__DATASET__
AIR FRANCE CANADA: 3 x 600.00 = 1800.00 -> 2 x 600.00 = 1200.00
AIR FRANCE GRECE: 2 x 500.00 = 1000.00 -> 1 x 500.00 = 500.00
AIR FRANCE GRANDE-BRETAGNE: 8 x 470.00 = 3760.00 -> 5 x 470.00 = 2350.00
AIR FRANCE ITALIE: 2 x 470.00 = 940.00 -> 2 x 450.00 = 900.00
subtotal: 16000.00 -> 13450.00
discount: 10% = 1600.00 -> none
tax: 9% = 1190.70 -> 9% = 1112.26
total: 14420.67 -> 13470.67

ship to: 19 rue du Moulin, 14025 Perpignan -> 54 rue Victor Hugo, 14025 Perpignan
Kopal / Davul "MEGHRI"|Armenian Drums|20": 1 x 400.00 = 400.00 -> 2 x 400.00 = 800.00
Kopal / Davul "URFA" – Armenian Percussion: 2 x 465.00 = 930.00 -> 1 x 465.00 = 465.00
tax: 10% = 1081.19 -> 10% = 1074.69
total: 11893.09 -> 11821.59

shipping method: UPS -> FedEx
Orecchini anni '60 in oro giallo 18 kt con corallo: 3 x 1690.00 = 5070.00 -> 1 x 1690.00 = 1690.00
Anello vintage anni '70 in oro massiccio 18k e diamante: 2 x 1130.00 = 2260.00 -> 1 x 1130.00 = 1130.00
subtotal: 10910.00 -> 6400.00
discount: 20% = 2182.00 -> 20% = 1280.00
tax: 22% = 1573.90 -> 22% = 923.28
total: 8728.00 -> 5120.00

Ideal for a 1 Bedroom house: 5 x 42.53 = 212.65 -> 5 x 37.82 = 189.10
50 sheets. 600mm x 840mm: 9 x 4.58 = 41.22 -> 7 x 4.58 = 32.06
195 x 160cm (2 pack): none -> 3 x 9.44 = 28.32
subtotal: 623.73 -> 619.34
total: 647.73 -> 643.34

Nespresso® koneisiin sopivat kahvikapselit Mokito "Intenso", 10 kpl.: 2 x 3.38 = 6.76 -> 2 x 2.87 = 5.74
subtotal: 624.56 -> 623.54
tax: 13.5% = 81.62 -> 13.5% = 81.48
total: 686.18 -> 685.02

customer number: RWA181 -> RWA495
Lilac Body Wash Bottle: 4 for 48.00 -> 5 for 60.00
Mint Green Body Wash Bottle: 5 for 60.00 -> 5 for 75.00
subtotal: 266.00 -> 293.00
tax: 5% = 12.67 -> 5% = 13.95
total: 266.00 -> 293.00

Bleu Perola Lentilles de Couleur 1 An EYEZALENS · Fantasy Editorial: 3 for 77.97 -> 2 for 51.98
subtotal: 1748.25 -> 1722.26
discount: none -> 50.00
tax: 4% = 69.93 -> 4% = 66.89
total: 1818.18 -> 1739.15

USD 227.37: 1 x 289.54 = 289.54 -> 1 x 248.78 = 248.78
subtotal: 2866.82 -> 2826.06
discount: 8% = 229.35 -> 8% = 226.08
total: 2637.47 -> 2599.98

__WHAT THE TASK REQUIRES__
Look through the data above and return exactly the lines from the one that contains "discount: 10% = 1600.00 -> none" to the one that contains "subtotal: 624.56 -> 623.54", inclusive, with nothing else.

__EXERCISE RESULT__
discount: 10% = 1600.00 -> none
tax: 9% = 1190.70 -> 9% = 1112.26
total: 14420.67 -> 13470.67

ship to: 19 rue du Moulin, 14025 Perpignan -> 54 rue Victor Hugo, 14025 Perpignan
Kopal / Davul "MEGHRI"|Armenian Drums|20": 1 x 400.00 = 400.00 -> 2 x 400.00 = 800.00
Kopal / Davul "URFA" – Armenian Percussion: 2 x 465.00 = 930.00 -> 1 x 465.00 = 465.00
tax: 10% = 1081.19 -> 10% = 1074.69
total: 11893.09 -> 11821.59

shipping method: UPS -> FedEx
Orecchini anni '60 in oro giallo 18 kt con corallo: 3 x 1690.00 = 5070.00 -> 1 x 1690.00 = 1690.00
Anello vintage anni '70 in oro massiccio 18k e diamante: 2 x 1130.00 = 2260.00 -> 1 x 1130.00 = 1130.00
subtotal: 10910.00 -> 6400.00
discount: 20% = 2182.00 -> 20% = 1280.00
tax: 22% = 1573.90 -> 22% = 923.28
total: 8728.00 -> 5120.00

Ideal for a 1 Bedroom house: 5 x 42.53 = 212.65 -> 5 x 37.82 = 189.10
50 sheets. 600mm x 840mm: 9 x 4.58 = 41.22 -> 7 x 4.58 = 32.06
195 x 160cm (2 pack): none -> 3 x 9.44 = 28.32
subtotal: 623.73 -> 619.34
total: 647.73 -> 643.34

Nespresso® koneisiin sopivat kahvikapselit Mokito "Intenso", 10 kpl.: 2 x 3.38 = 6.76 -> 2 x 2.87 = 5.74
subtotal: 624.56 -> 623.54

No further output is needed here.